What Else Could Be Ahead in 2011?

After focusing on elements directly related to the industry, Webb also touched on broad economic factors that could contribute to whether the U.S. recession rebound strengthens in the second half of the year.

“With hope — and discounting fears — we believe the U.S. recovery will withstand the shocks from overseas. But, we still need to get our own house in order,” Webb stated.

At the time of the report release, Webb pointed out the U.S. had not finalized an increase in the debt ceiling in order to prevent default.

“Sure, it’s all a game of chicken, but sometimes in that game there really is a crash,” Webb cautioned.

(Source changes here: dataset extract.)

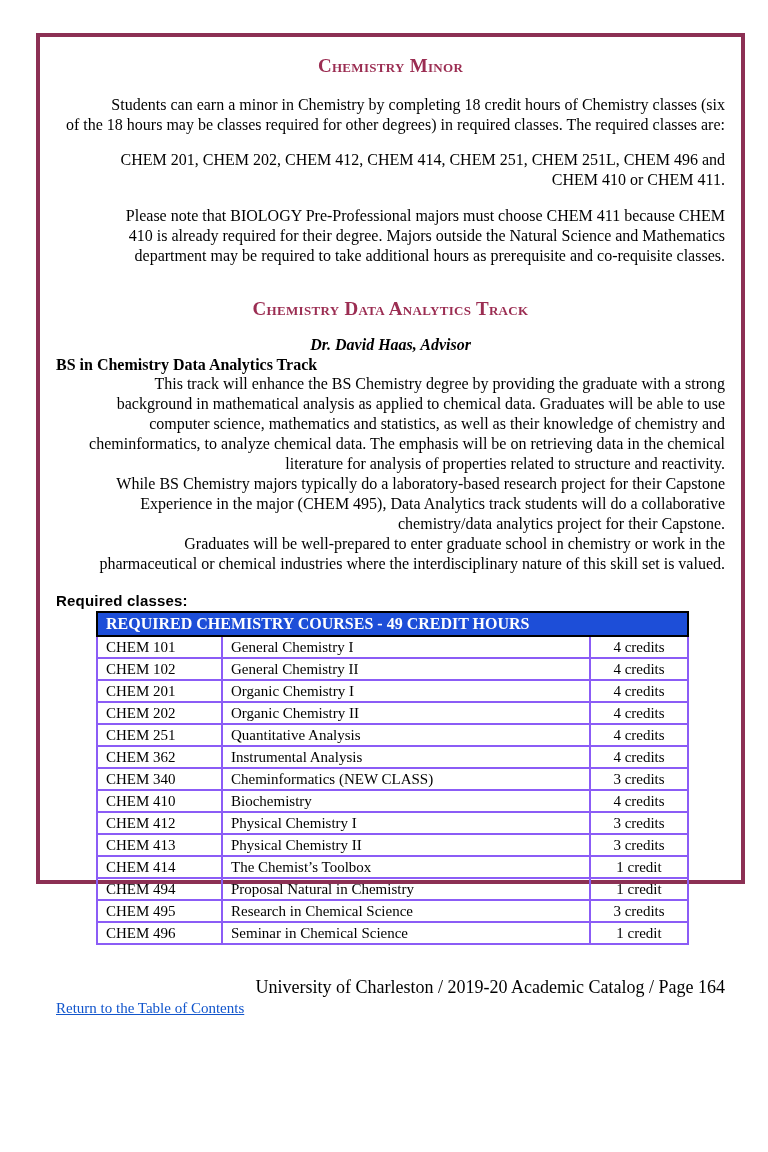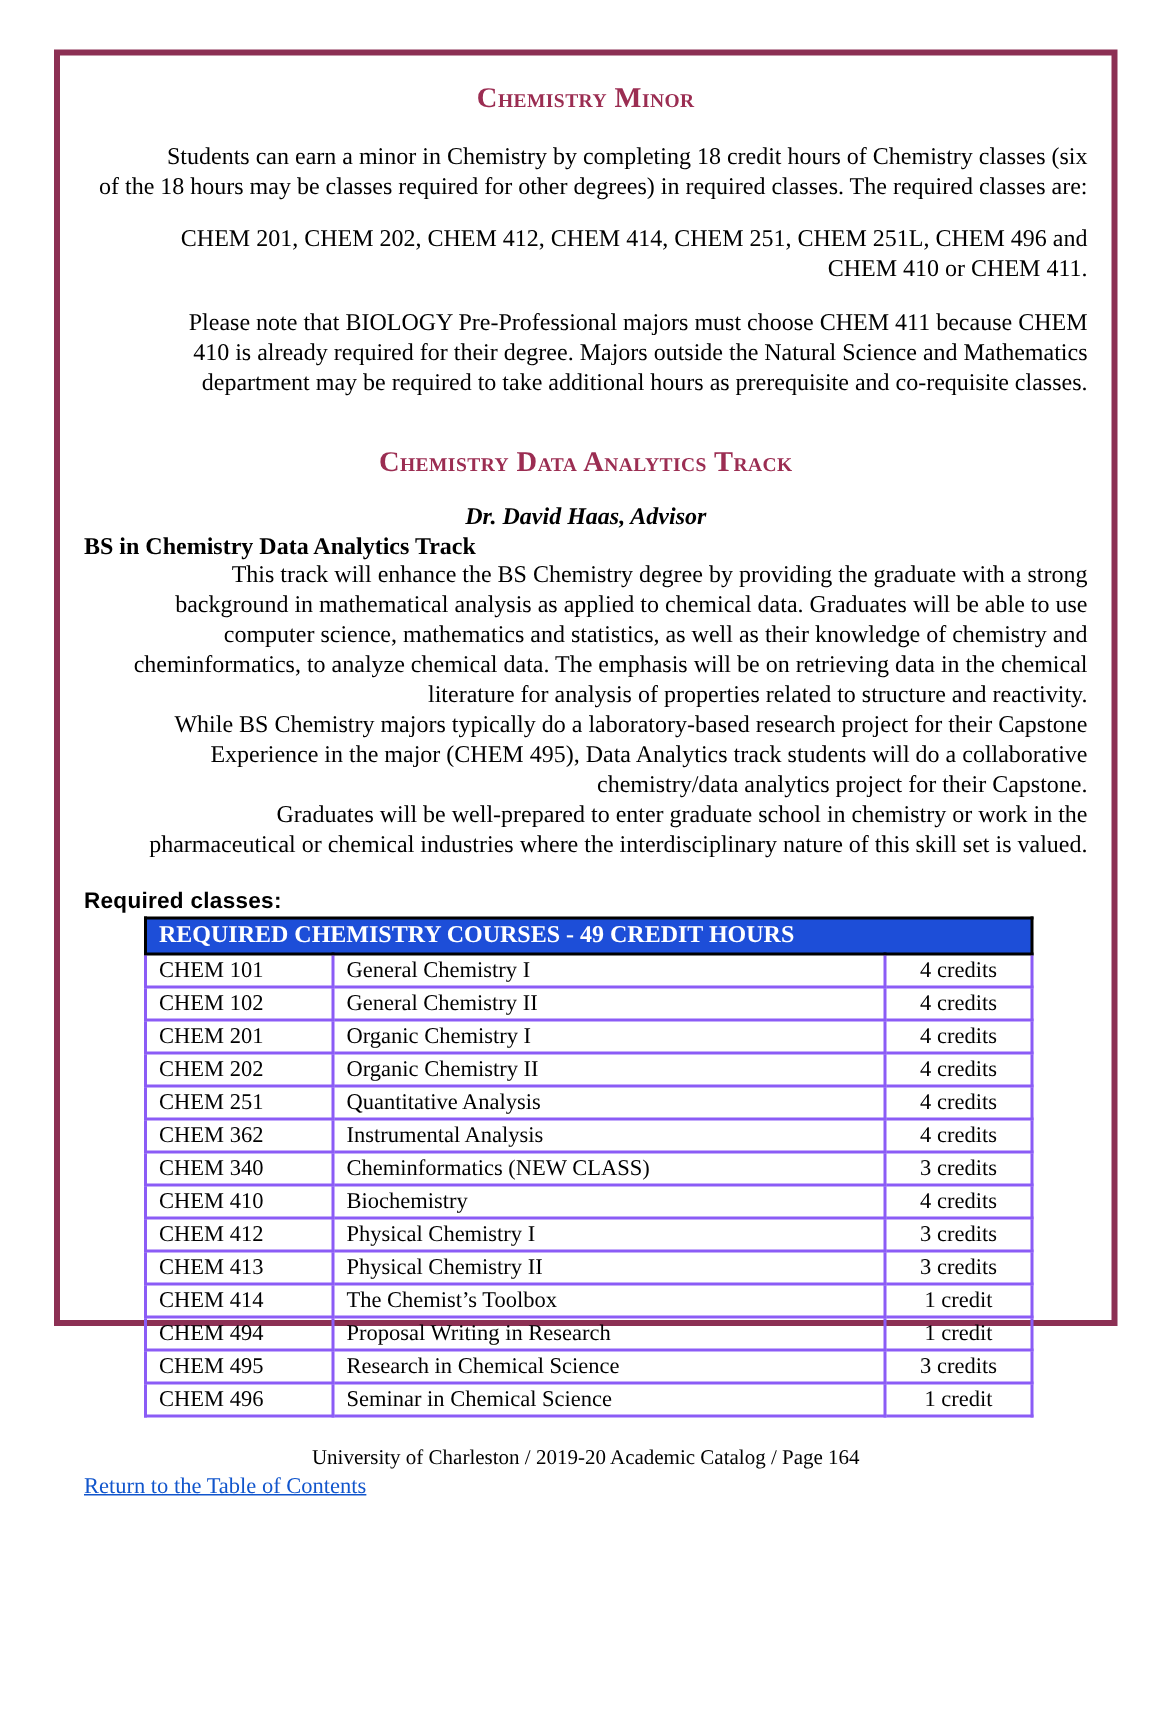"Proposal Writing in Research" td { text: Writing in Research -> Natural in Chemistry }
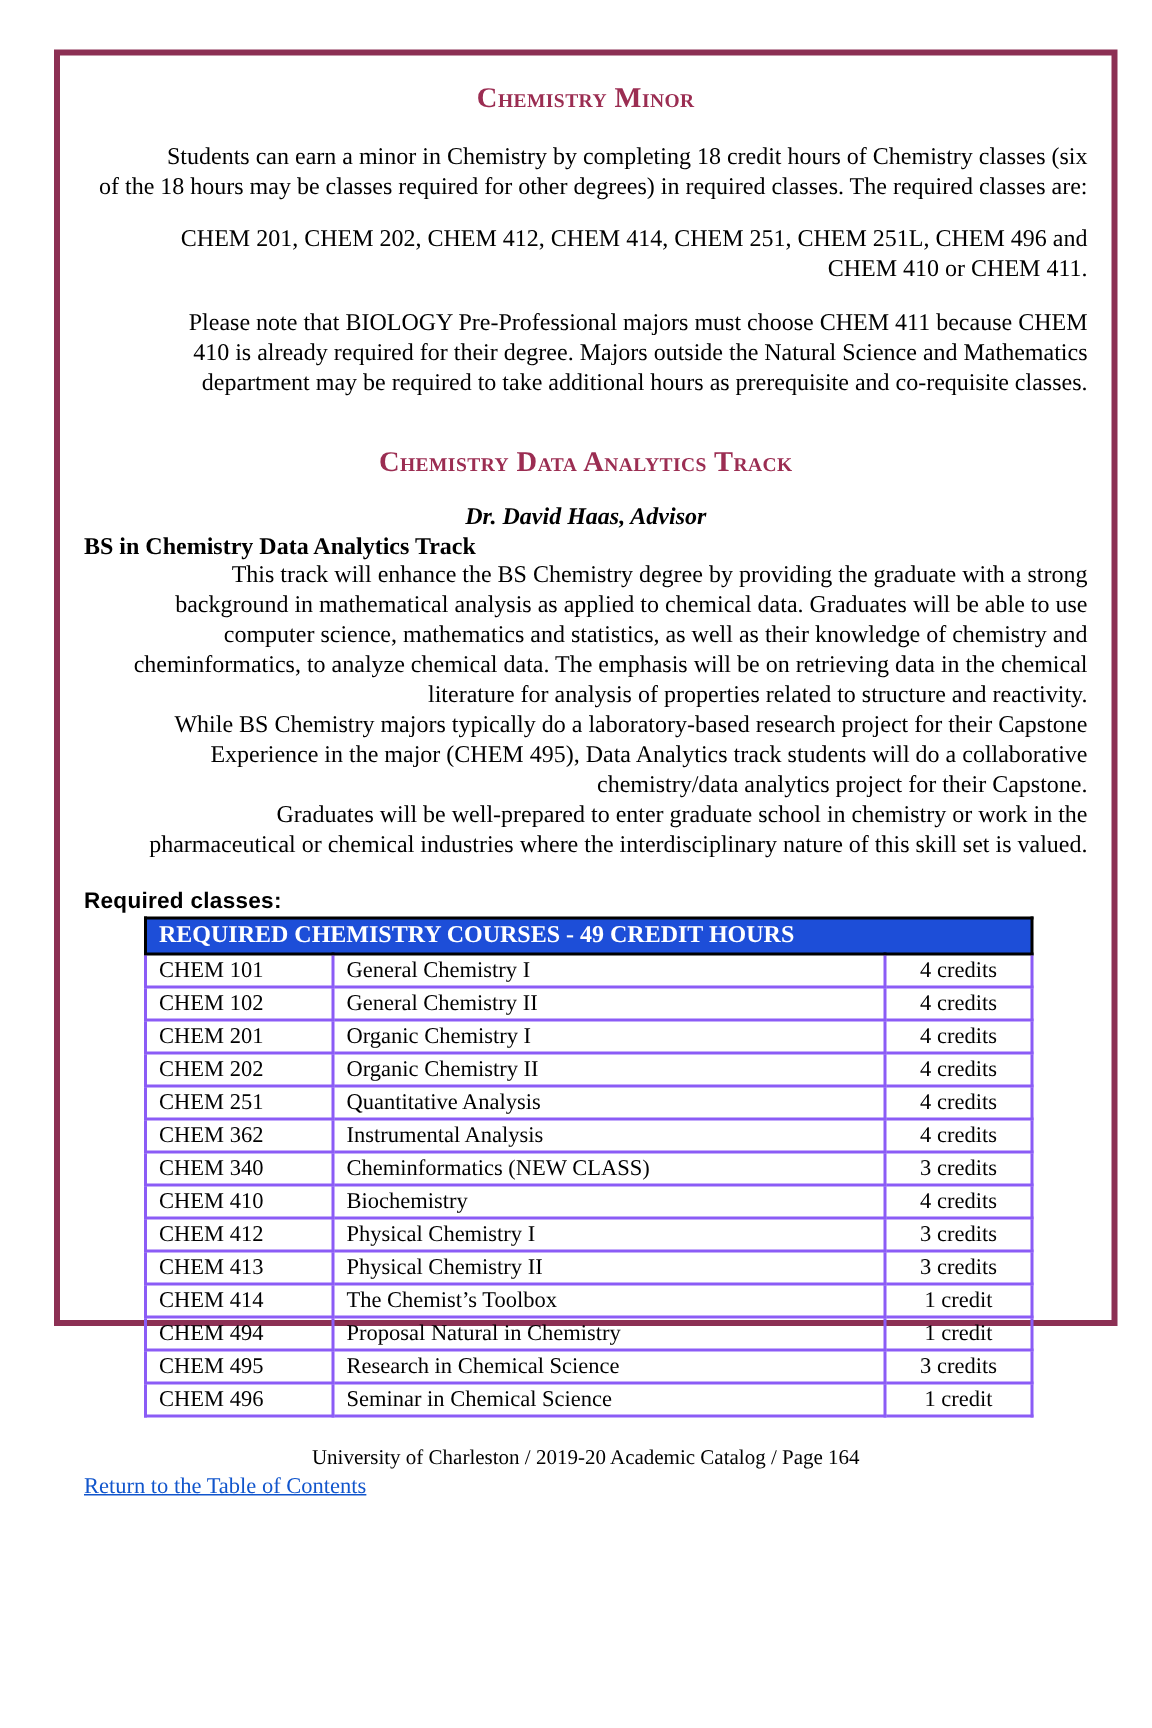"University of Charleston / 2019-20" .footer { font-size: 14px -> 18px; margin-top: 20px -> 32px; text-align: center -> right }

“More optimistically, we remember the recovery pattern of earlier this year,” Webb reiterated. “That growth was carrying a heavy load of uncertainty piled onto it by policymakers, was wrestling with financial deleveraging and was no longer being supported by additional monetary and fiscal stimulus. Despite that, growth occurred. It wasn’t strong enough to withstand several negative transitory events, but that doesn’t mean growth won’t resume.”